■ Given entries:
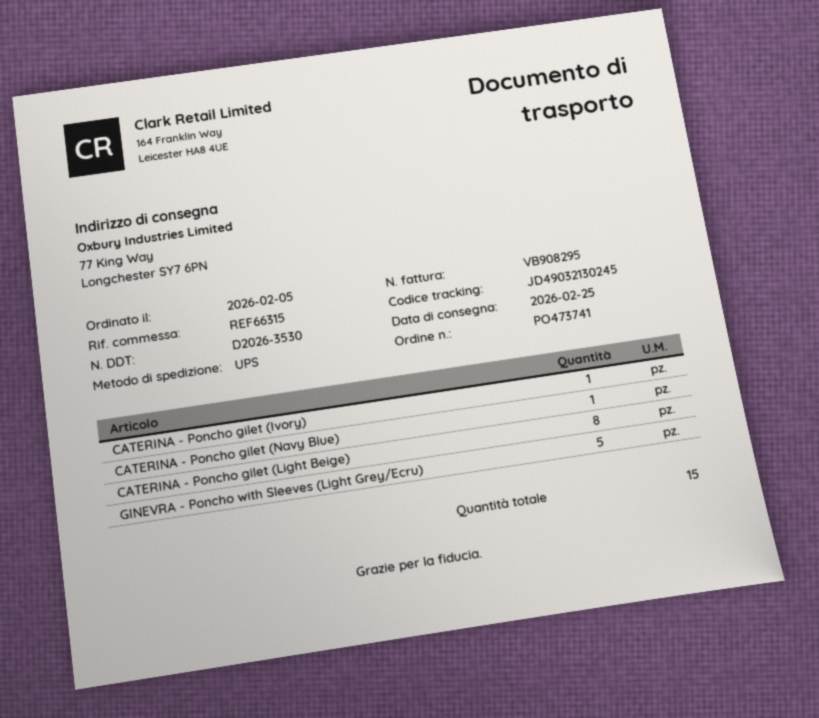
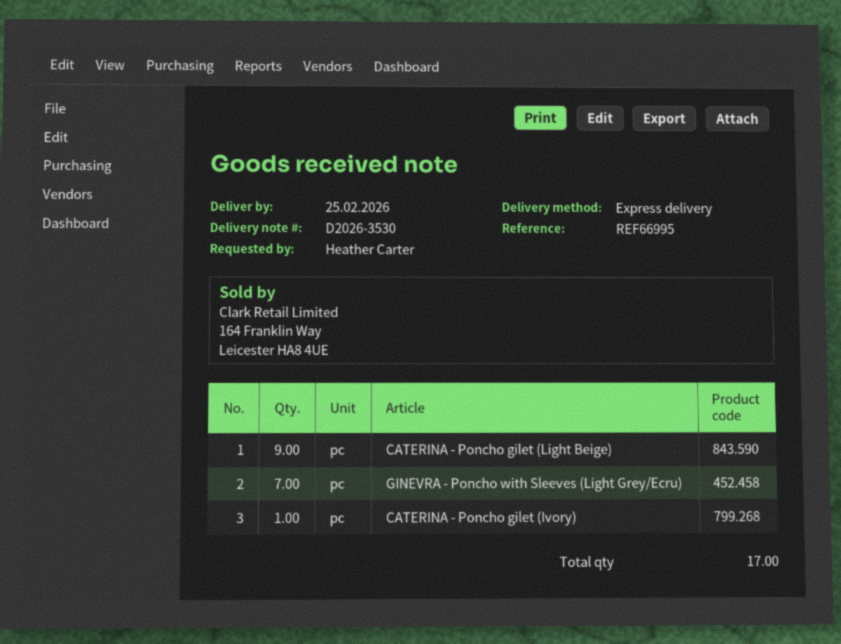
reference: REF66315 -> REF66995
shipping method: UPS -> express
CATERINA - Poncho gilet (Navy Blue): 1 -> none
CATERINA - Poncho gilet (Light Beige): 8 -> 9
GINEVRA - Poncho with Sleeves (Light Grey/Ecru): 5 -> 7
total quantity: 15 -> 17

■ What to work on:
Please set down every line of the listing verbatim, excluding its pictures.

■ Written solution:
reference: REF66315 -> REF66995
shipping method: UPS -> express
CATERINA - Poncho gilet (Navy Blue): 1 -> none
CATERINA - Poncho gilet (Light Beige): 8 -> 9
GINEVRA - Poncho with Sleeves (Light Grey/Ecru): 5 -> 7
total quantity: 15 -> 17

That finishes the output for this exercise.